I’ve just been to the International Family Therapy Association conference in Aberdeen. I met family and systemic therapists from all round the world and Aberdeen gleamed for us in the sunshine against a clear blue sky for most of the time we were there.
It was really hard to decide what to attend – sometimes there were up to 11 parallel sessions to choose from. So, I will just give a flavour of the rich options available to us.
I went to a session on therapist self-care (and I think this is something other professionals could learn from especially medics and nurses – how are they taught about looking after themselves?) The presenter highlighted 5 dimensions of self-care: mental/ emotional, social, spiritual, physical and occupational, a useful framework to remember. This workshop encouraged me to feel ok about missing some of Saturday morning to run the Aberdeen parkrun, which takes place on the esplanade beside the sea with the waves crashing on the shore and boats lined up in the bay. Fantastic!

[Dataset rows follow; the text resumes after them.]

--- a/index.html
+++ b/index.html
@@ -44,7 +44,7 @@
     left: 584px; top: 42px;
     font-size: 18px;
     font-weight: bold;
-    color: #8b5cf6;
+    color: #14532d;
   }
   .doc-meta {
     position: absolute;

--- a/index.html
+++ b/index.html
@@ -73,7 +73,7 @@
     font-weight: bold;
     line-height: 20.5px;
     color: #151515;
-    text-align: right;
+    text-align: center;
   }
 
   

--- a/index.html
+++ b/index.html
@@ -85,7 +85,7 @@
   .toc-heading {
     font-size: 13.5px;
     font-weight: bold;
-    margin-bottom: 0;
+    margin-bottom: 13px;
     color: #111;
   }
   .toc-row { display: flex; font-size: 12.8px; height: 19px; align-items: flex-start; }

I contributed to a panel presentation on AFT, the Association for Family Therapy and Systemic Practice that covers the UK. Colleagues explained how AFT operates and where it fits in as a professional body, how family therapists are trained in the UK, what burning issues there are for us at the moment, and what theories influence us. We were asked whether family therapy is a core mental health profession: what a question! It invites a range of answers, and a definite no in relation to families in later life. And how logical is that, when families (if we are lucky enough to have a family) are so important to us throughout life? We need family support even more when we accumulate the disadvantages (physical, social and psychological) that often accompany advancing age.
As a practising systemic supervisor, I thought it would be useful to go to a couple of sessions dedicated to supervision, including one on evidence-based supervision. It left me with lots of questions. I don’t think we’re always clear what we mean by supervision, what the aims/ goals are for supervision, and how we evaluate it (maybe in terms of process and impact both for supervisee and supervisor). I strongly believe that it supports lifelong learning and professional development for qualified therapists at all stages of their careers. I also think that all health and social care practitioners in the UK could learn from models of systemic supervision and, for me, it also links with therapist self-care. Practical ideas I took away for my supervisory role include asking about the cases that aren’t brought to supervision, and identifying themes (though supervisees often do this).

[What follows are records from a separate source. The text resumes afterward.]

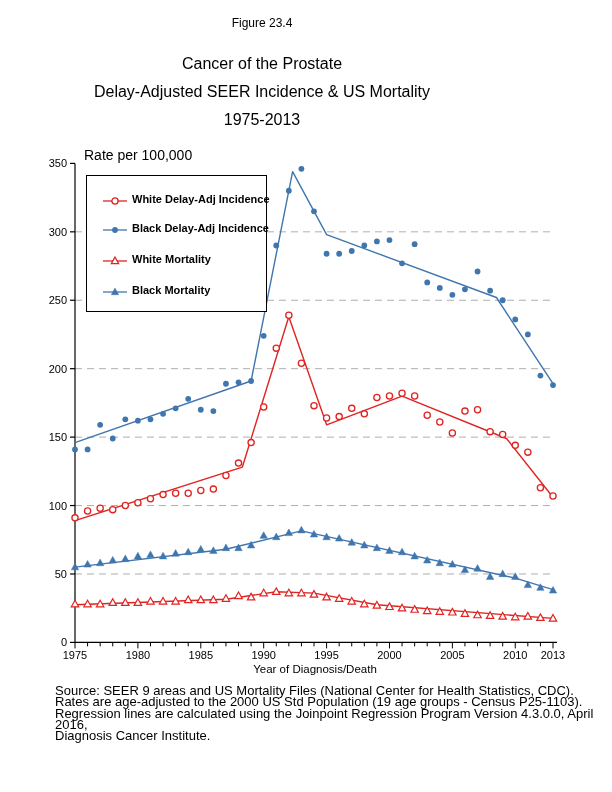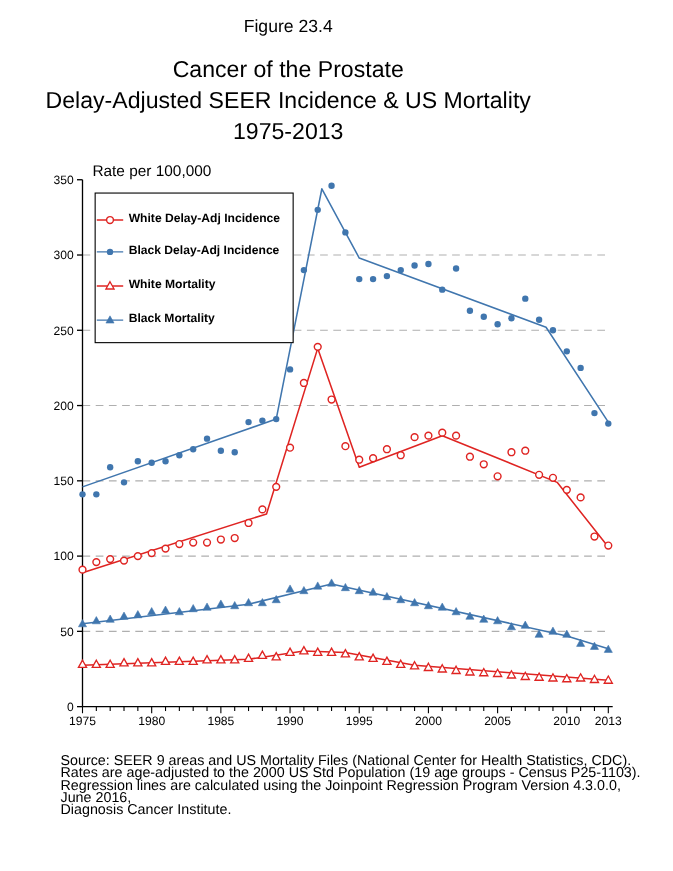--- a/index.html
+++ b/index.html
@@ -14,7 +14,7 @@
   }
   .figure-label{
     position:absolute;top:16px;left:2px;width:520px;
-    text-align:center;font-size:16px;
+    text-align:center;font-size:12px;
   }
   .chart-title{
     position:absolute;top:50px;left:1px;width:522px;

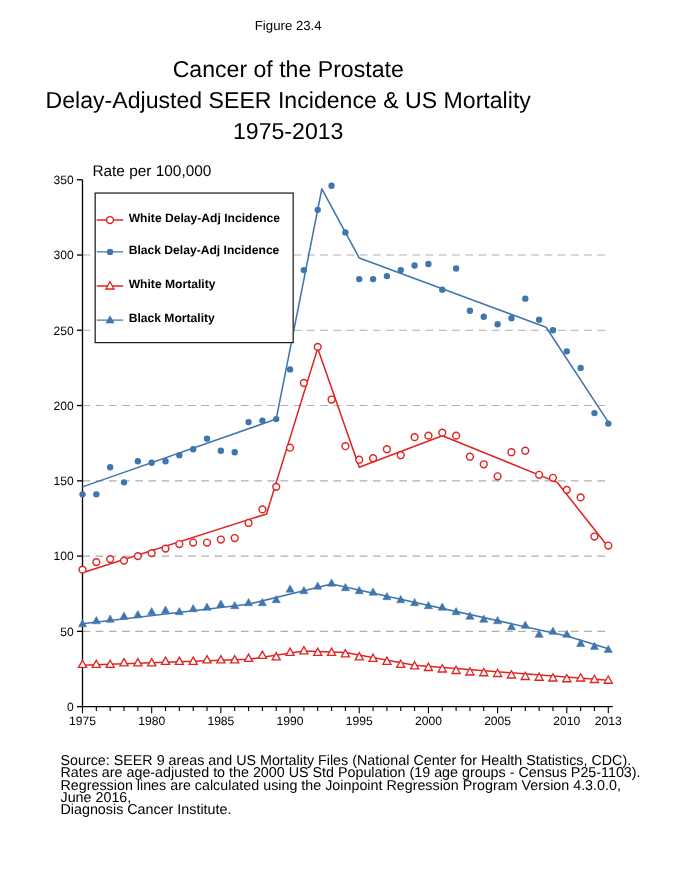--- a/index.html
+++ b/index.html
@@ -18,7 +18,7 @@
   }
   .chart-title{
     position:absolute;top:50px;left:1px;width:522px;
-    text-align:center;font-size:21px;line-height:28px;font-weight:400;
+    text-align:center;font-size:16px;line-height:28px;font-weight:400;
   }
   .rate-label{
     position:absolute;top:147px;left:84px;font-size:14px;z-index:3;

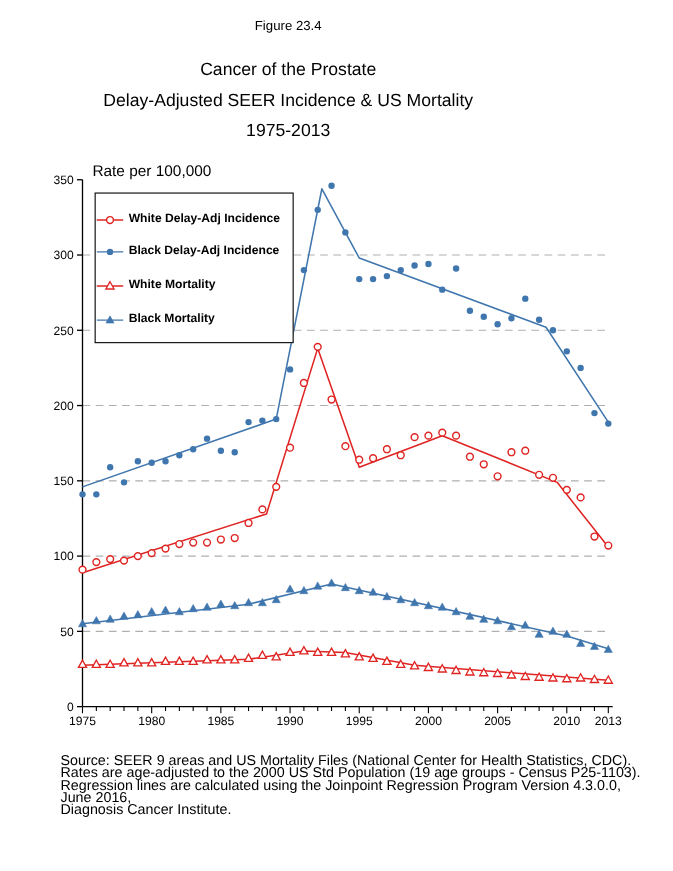--- a/index.html
+++ b/index.html
@@ -30,7 +30,7 @@
     background:#fff;border:1.5px solid #000;z-index:2;box-sizing:border-box;
   }
   .legend-item{
-    position:absolute;left:0;display:flex;align-items:center;
+    position:absolute;left:15px;display:flex;align-items:center;
     transform:translateY(-50%);white-space:nowrap;
   }
   .legend-item .lbl{font-size:11px;font-weight:700;margin-left:4px;}

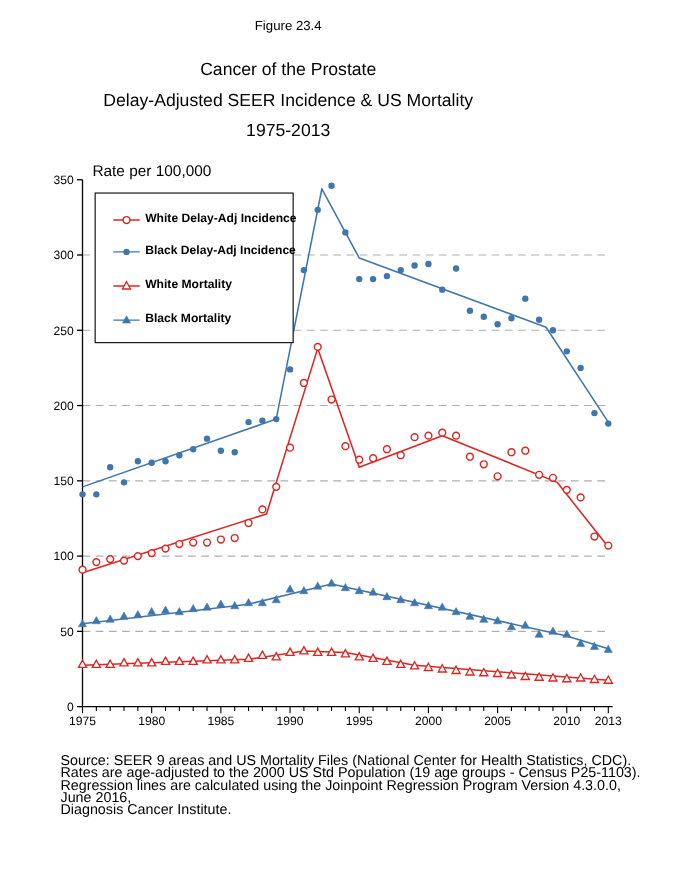--- a/index.html
+++ b/index.html
@@ -341,6 +341,7 @@
     </div>
   </div>
 
+  <div class="x-axis-label">Year of Diagnosis/Death</div>
 
   <div class="footer">
     <div>Source: SEER 9 areas and US Mortality Files (National Center for Health Statistics, CDC).</div>

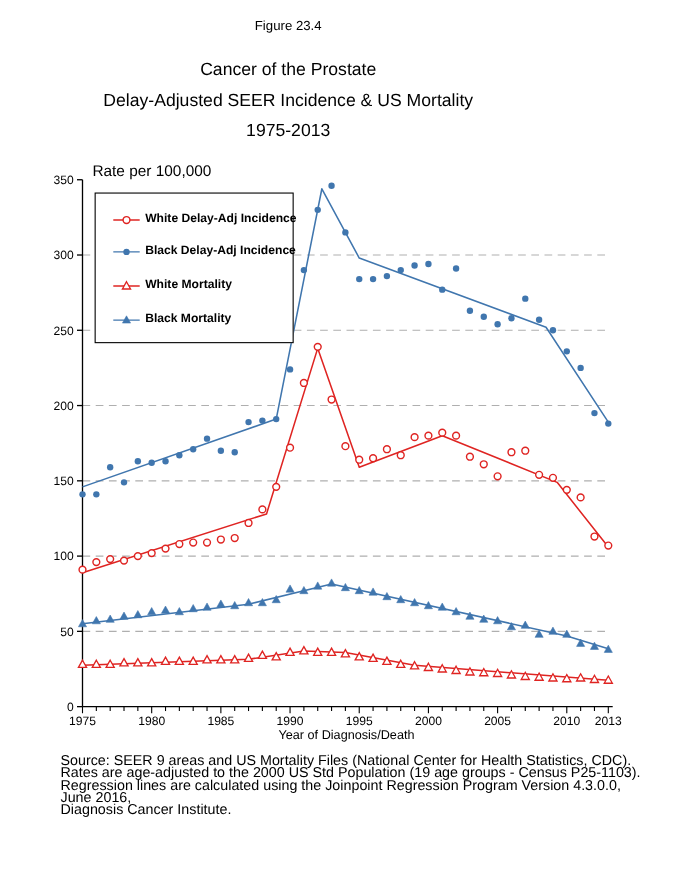--- a/index.html
+++ b/index.html
@@ -346,7 +346,7 @@
   <div class="footer">
     <div>Source: SEER 9 areas and US Mortality Files (National Center for Health Statistics, CDC).</div>
     <div>Rates are age-adjusted to the 2000 US Std Population (19 age groups - Census P25-1103).</div>
-    <div>Regression lines are calculated using the Joinpoint Regression Program Version 4.3.0.0, June 2016,</div>
+    <div>Regression lines are calculated using the Joinpoint Regression Program Version 4.3.0.0, April 2016,</div>
     <div>Diagnosis Cancer Institute.</div>
   </div>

A session on risk was also thought-provoking, and this topic often comes up in discussions amongst independent therapists. I think independent therapists can’t really avoid finding a way to respond collaboratively to risk, but I was struck by the question of how come risk has become so big? And how has risk come to distort service practices? The presenter made the point that originally risk was about both loss and gain, but has come to be negative and to focus on danger. Organisational responses to risk tend to be bureaucratic and defensive, and that may distract from more creative collaborative responses. How do we move towards a prospective relational model of managing risk? I hope I’m quoting the presenter here: “risk changes moment by moment in relationships between people“. He referred to a Department of Health document from 2007 (now archived – don’t you love the short life of useful documents on the internet, find it here) called Best practice in managing risk, which states:
I’ve certainly learned that, with older adults, trying to eliminate risks may introduce new ones. This document is definitely still useful today.